(Task description):
As the answer, give exactly the lines of the records below from the one with "font-size: 17px ->" through the one with "none -> <div>", ends included and pictures left out.
───── Given information
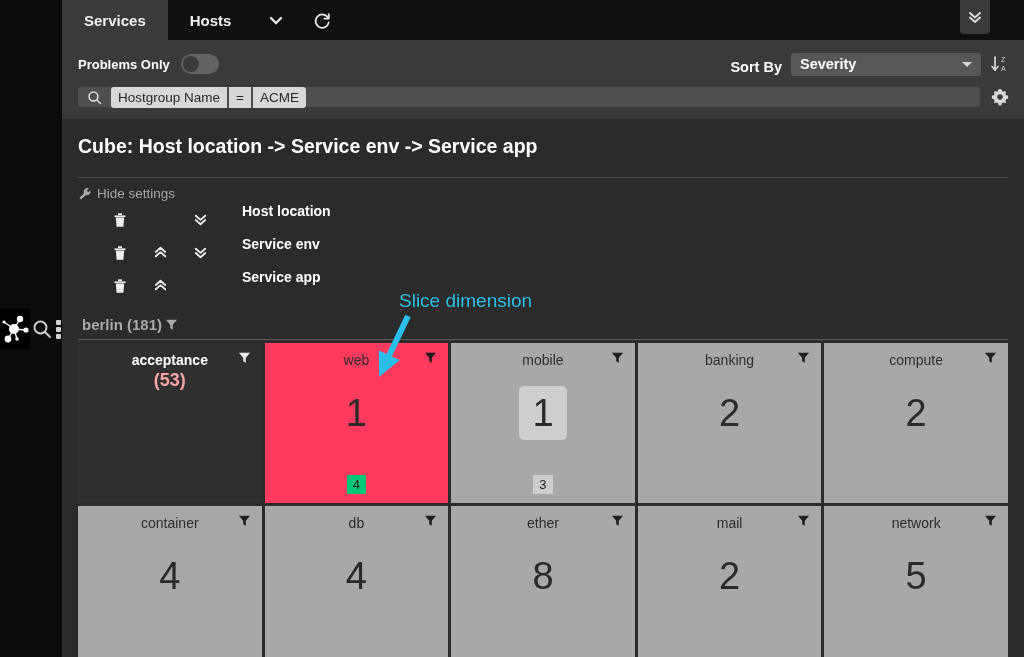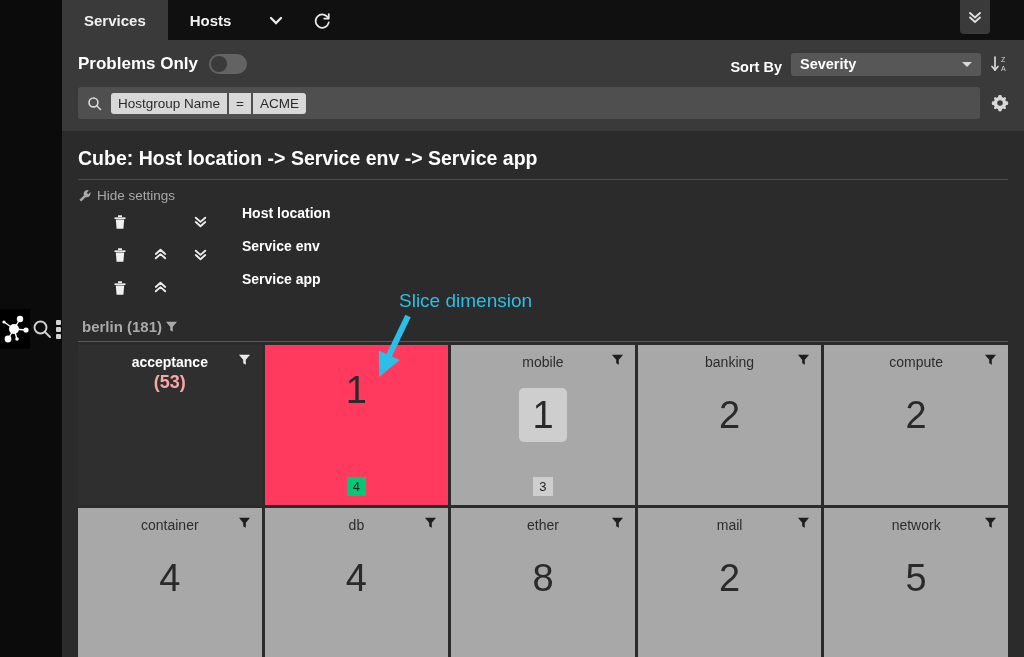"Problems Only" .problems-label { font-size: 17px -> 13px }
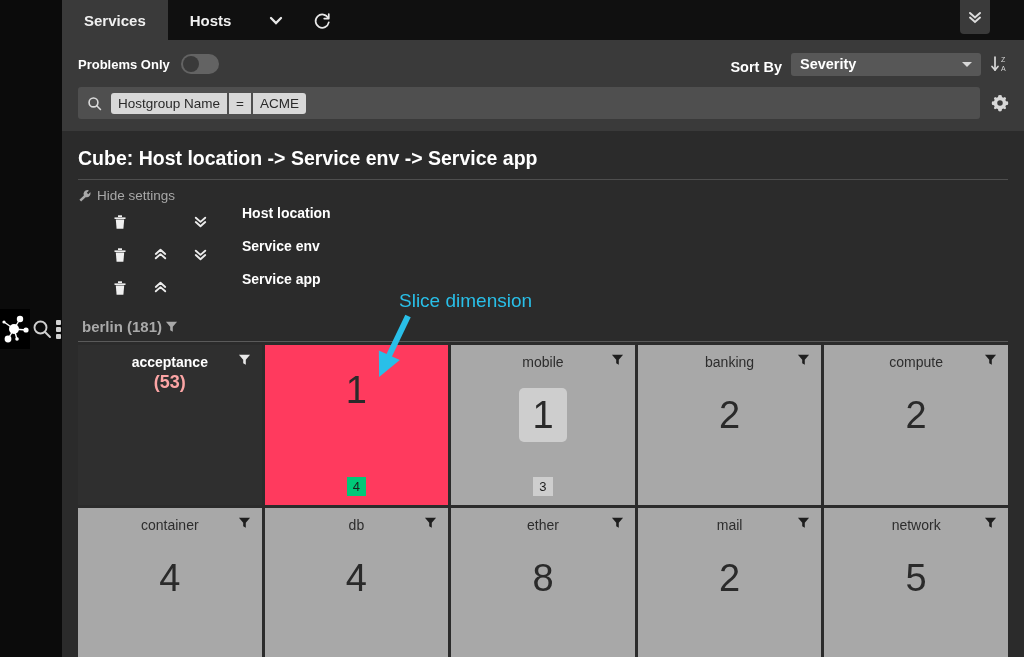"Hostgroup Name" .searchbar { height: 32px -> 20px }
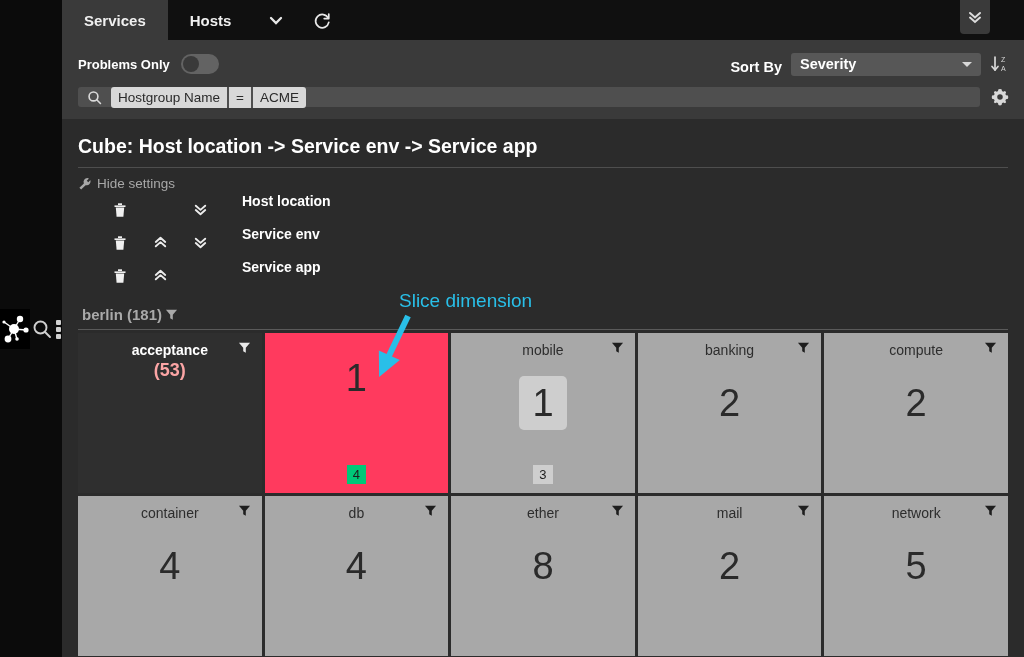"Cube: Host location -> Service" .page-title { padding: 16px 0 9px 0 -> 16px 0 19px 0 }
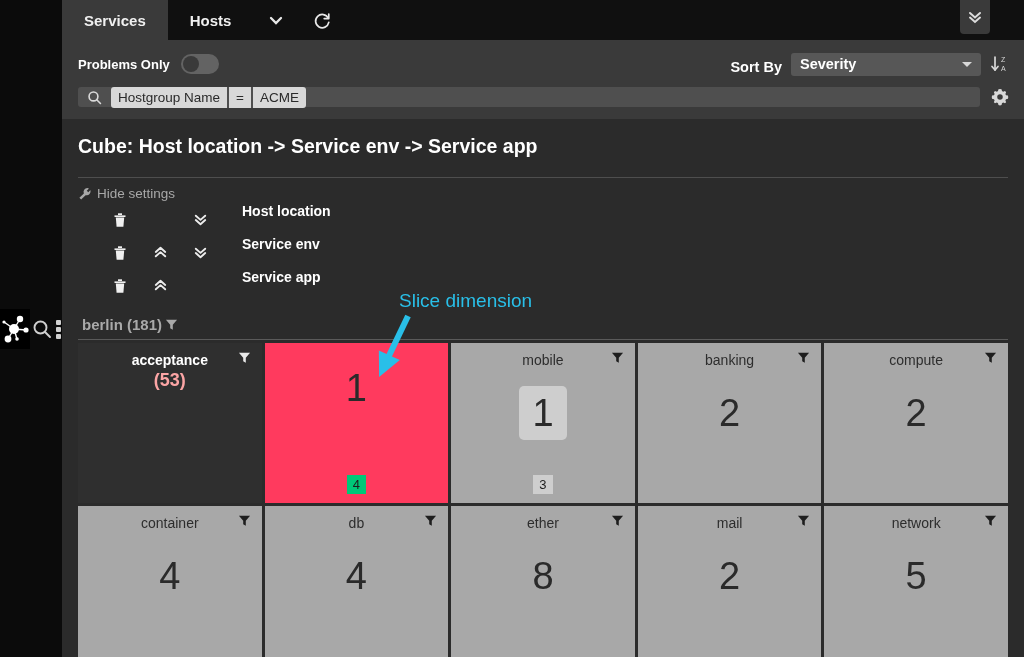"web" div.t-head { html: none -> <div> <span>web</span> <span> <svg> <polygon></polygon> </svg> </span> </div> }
──────────
───── Given information
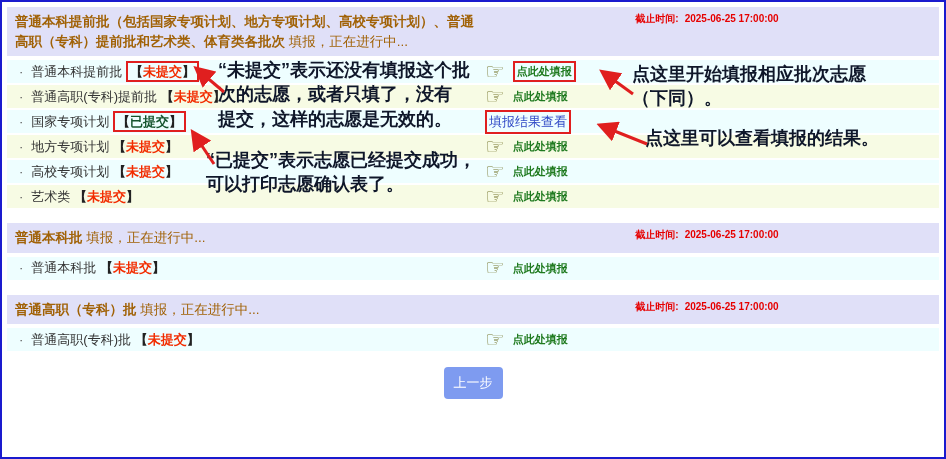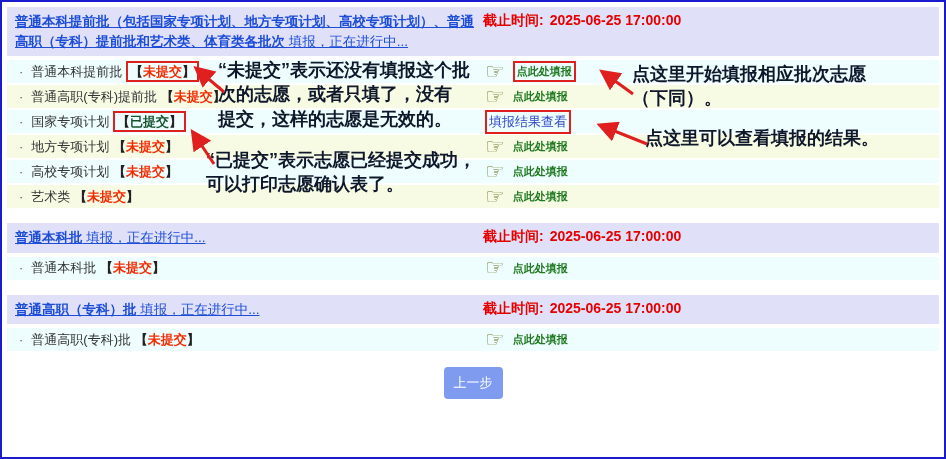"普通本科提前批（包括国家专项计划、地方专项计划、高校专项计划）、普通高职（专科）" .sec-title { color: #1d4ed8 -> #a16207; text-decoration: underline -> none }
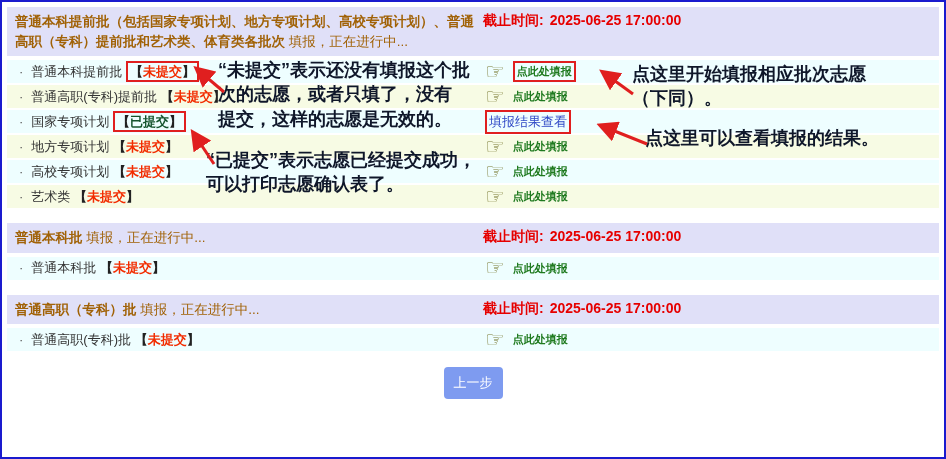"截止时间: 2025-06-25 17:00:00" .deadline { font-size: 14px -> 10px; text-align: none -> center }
──────────
───── Given information
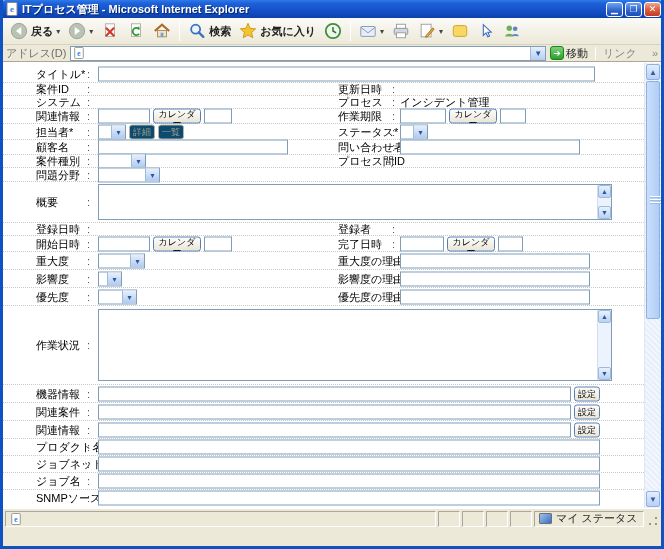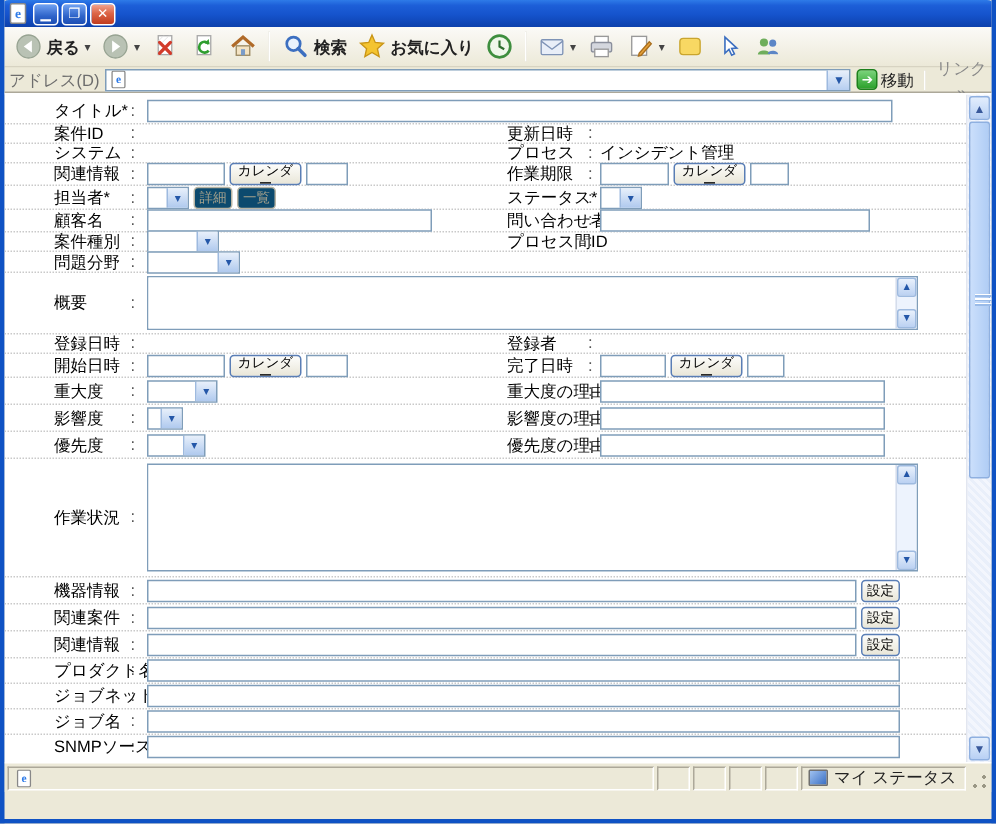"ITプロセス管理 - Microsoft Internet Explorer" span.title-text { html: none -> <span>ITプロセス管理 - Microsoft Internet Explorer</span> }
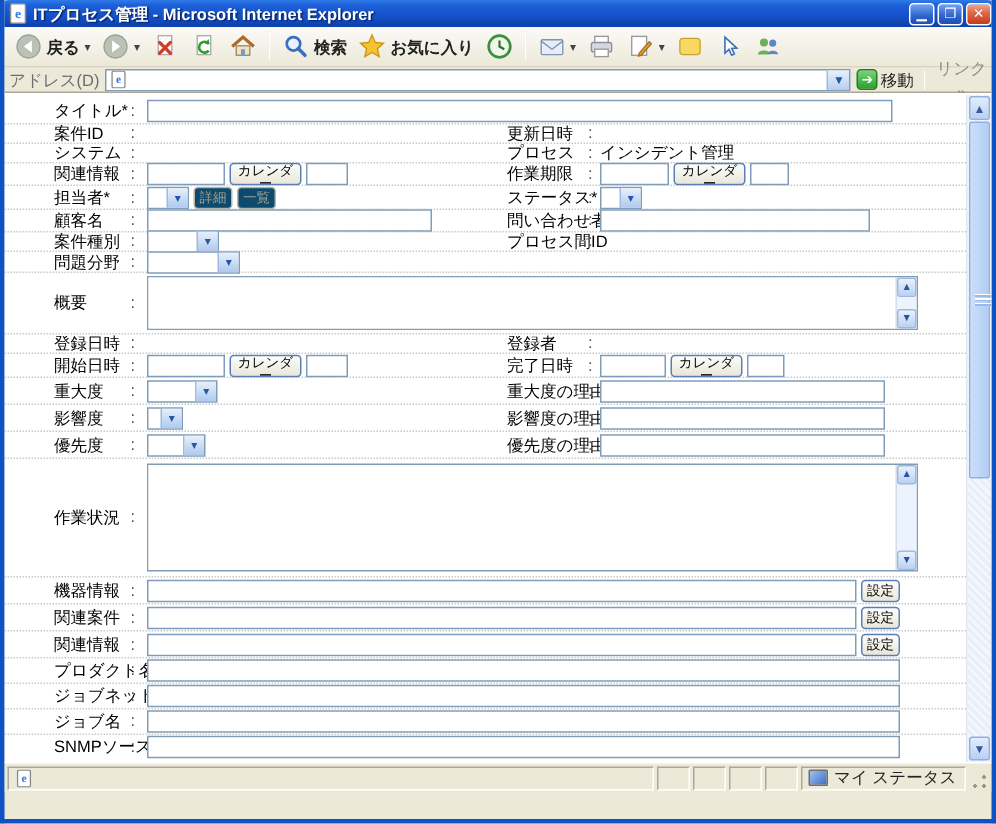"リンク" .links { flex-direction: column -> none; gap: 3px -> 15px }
──────────
(Output for this task):
"Problems Only" .problems-label { font-size: 17px -> 13px }
"Hostgroup Name" .searchbar { height: 32px -> 20px }
"Cube: Host location -> Service" .page-title { padding: 16px 0 9px 0 -> 16px 0 19px 0 }
"web" div.t-head { html: none -> <div> <span>web</span> <span> <svg> <polygon></polygon> </svg> </span> </div> }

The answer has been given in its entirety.